Botanical Illustrations is a group show, curated by Taboo Studio, of five international jewelers—Laura Baxter, Janice Ho, Sarah Hood, Kyunghee Kim, and Maia Leppo—who reinterpret this theme from the perspective of their own individual aesthetics. One of the artists, Seattle-based Sarah Hood, discusses her approach.

Sandra Wilson: What is your underpinning philosophy of nature? Are you a city girl, or were you brought up in the countryside? Or put another way—where did your reverence for botanical forms come from?

Sarah Hood: I am a city girl who has moved around a lot—I lived in Seattle; Detroit; Honolulu; Columbus, Ohio; and New York City all before the age of nine, and Boston; Santa Cruz, California; NYC; and Seattle again as a young woman.

In addition, I grew up in a family that valued travel, and we traveled regularly both domestically and internationally. A love of seeing the world is something I’ve carried into adulthood, and I continue to travel several times a year. What has rooted me in every city I’ve lived in or visited is finding a literal grounding in a place—recognizing the flora that makes a region unique, and connecting with a place based on that. My memories of cities I’ve lived in or visited are often tied up with memories of certain twigs I collected there or trees I saw there that I hadn’t seen before—collecting tall grass on the side of a railroad track in the middle of Canada or marveling at the live oak trees dripping with moss in Savannah, Georgia. My work has celebrated the ordinary beauty of the natural forms I’ve collected over the years, and the pieces I’ve created are almost always wound up with the memory of a place I’ve been. I like the idea that varying landscapes can tie us to specific places and cause us to consider how we fit into the world in general.

Is it the forms and textures in nature that you are attracted to? Or would you also consider nature to be a system that informs your approach to making? Which botanicals are you attracted to—those that you are familiar with locally, or is it the more exotic and unusual forms that interest you?

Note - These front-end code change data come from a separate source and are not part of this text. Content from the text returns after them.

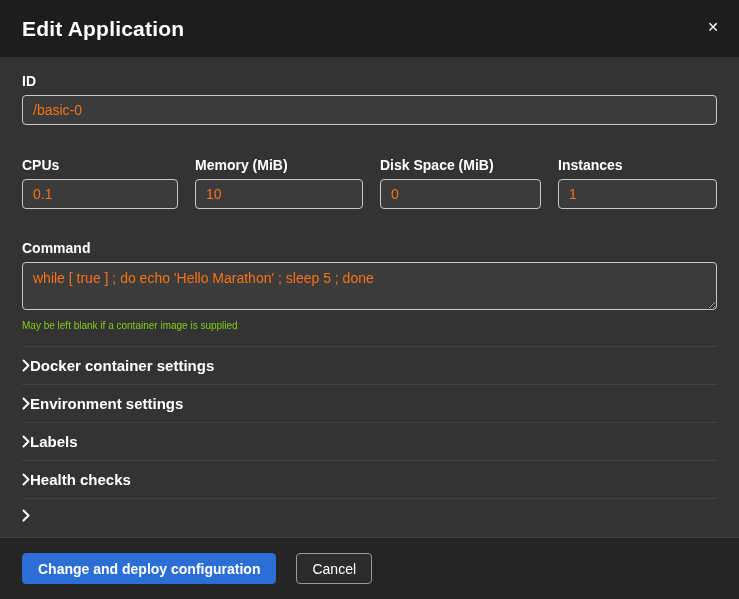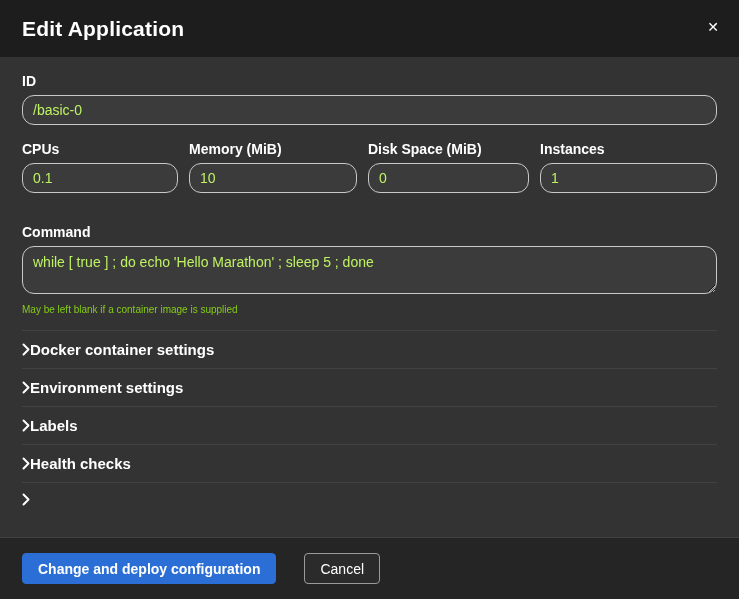"/basic-0" .text-input, .text-area { border-radius: 12px -> 4px; color: #bef264 -> #f97316 }
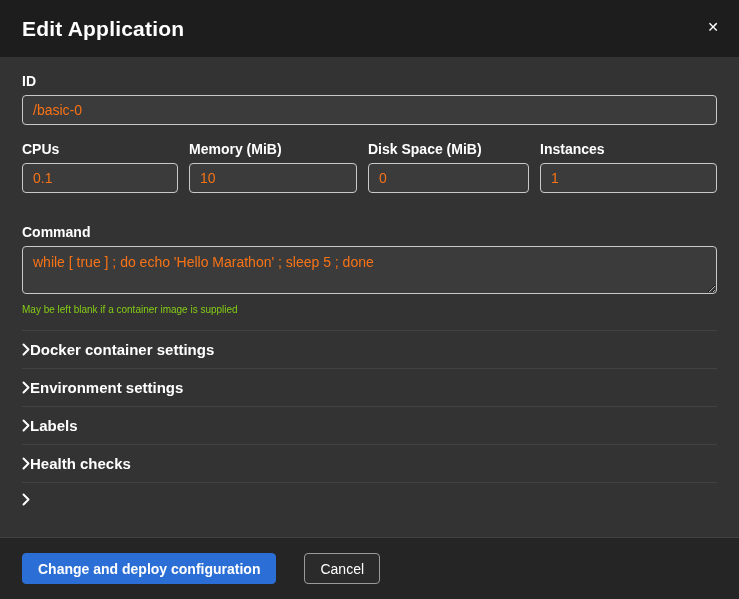"CPUs" .field-row4 { column-gap: 11px -> 17px; margin-top: 16px -> 32px }
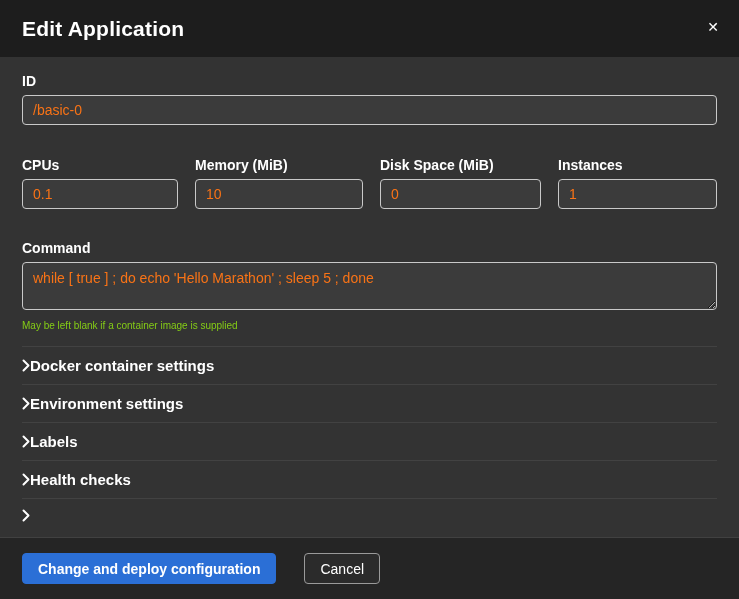"Change and deploy configuration" .modal-footer { gap: 28px -> 20px }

Sarah Hood: I consider the forms and textures of nature inherently perfect, something I don’t need to mess with too much. Nature has it pretty much figured out, and there’s not much more I can add. In many of my pieces I work to highlight this natural beauty without distortion. I’m attracted to natural forms of all kinds, from the exotic to the mundane. I’ve worked with sticks I’ve found on the side of the road, whole spices from my kitchen cabinet, and precious flora collected on trips around the country.

There is a long history of reverence for nature within jewelry, for example within Art Nouveau. What is contemporary about your approach?

Sarah Hood: What I try to do in each piece is highlight the natural form I’m using in whatever way seems right for the piece as a whole. I like to create composed pieces that feel uncomplicated but structured, and that sometimes lean more toward sculpture than jewelry. I am not always concerned with wearability, though I consider some of my most successful pieces those that have a sculptural feel but still work on a body.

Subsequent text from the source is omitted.